WHAT THE EXERCISE ASKS: Your answer should be the exact lines of the data below from the one containing "Volkano impulse bluetooth" through the one containing "total: 24529.73 -> 24358.50"; please include nothing else.

INFORMATION GIVEN:
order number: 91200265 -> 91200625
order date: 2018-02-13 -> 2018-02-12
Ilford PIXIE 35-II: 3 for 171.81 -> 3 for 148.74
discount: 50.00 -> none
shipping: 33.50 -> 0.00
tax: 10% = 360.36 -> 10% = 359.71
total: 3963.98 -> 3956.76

* * *

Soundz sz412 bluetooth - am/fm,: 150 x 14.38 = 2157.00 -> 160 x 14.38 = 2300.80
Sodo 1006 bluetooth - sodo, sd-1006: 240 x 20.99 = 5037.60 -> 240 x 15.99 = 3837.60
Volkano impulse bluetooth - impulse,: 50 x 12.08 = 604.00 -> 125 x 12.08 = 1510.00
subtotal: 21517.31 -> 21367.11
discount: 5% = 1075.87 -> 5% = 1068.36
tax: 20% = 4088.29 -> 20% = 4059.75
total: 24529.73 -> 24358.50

...

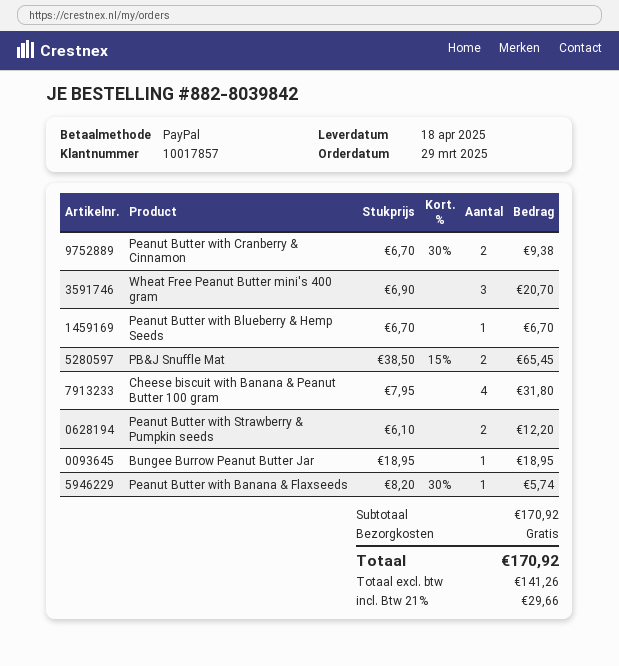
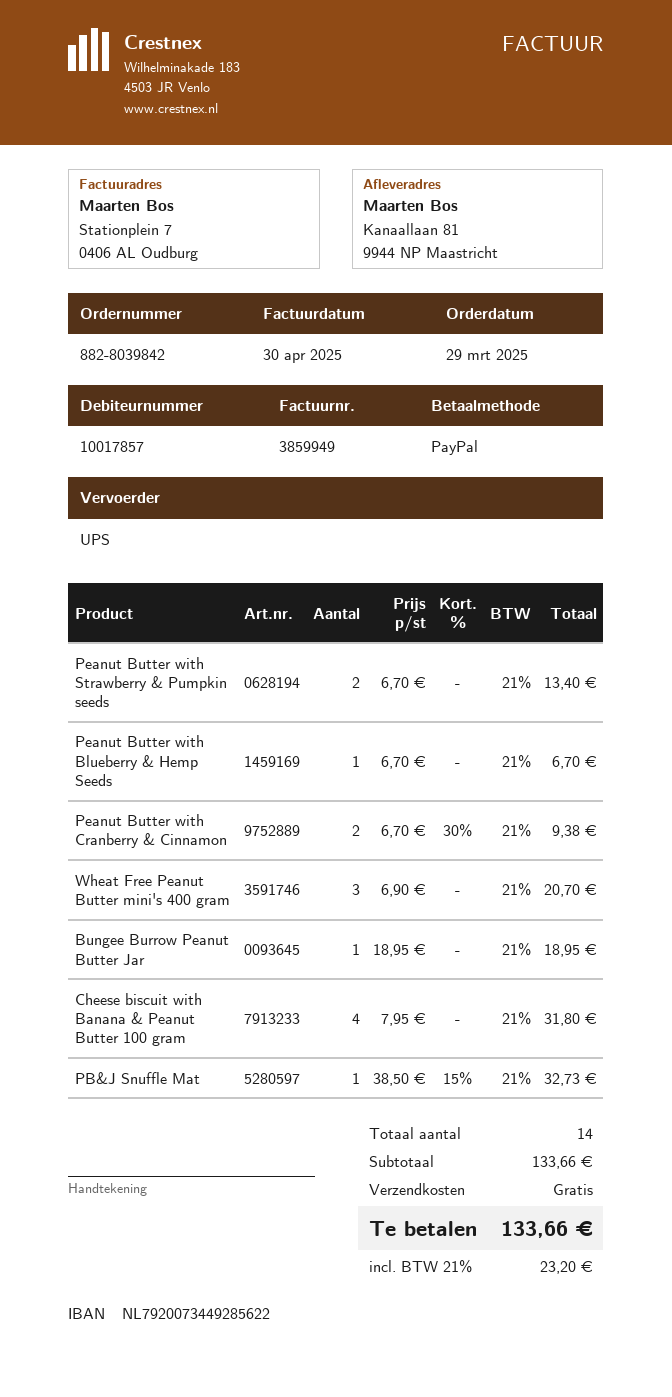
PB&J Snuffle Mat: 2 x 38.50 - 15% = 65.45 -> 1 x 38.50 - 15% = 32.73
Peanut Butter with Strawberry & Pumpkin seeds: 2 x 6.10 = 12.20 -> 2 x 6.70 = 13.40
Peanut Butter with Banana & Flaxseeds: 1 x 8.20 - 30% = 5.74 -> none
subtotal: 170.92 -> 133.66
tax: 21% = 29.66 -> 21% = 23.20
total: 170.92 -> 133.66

TASK RESPONSE:
Volkano impulse bluetooth - impulse,: 50 x 12.08 = 604.00 -> 125 x 12.08 = 1510.00
subtotal: 21517.31 -> 21367.11
discount: 5% = 1075.87 -> 5% = 1068.36
tax: 20% = 4088.29 -> 20% = 4059.75
total: 24529.73 -> 24358.50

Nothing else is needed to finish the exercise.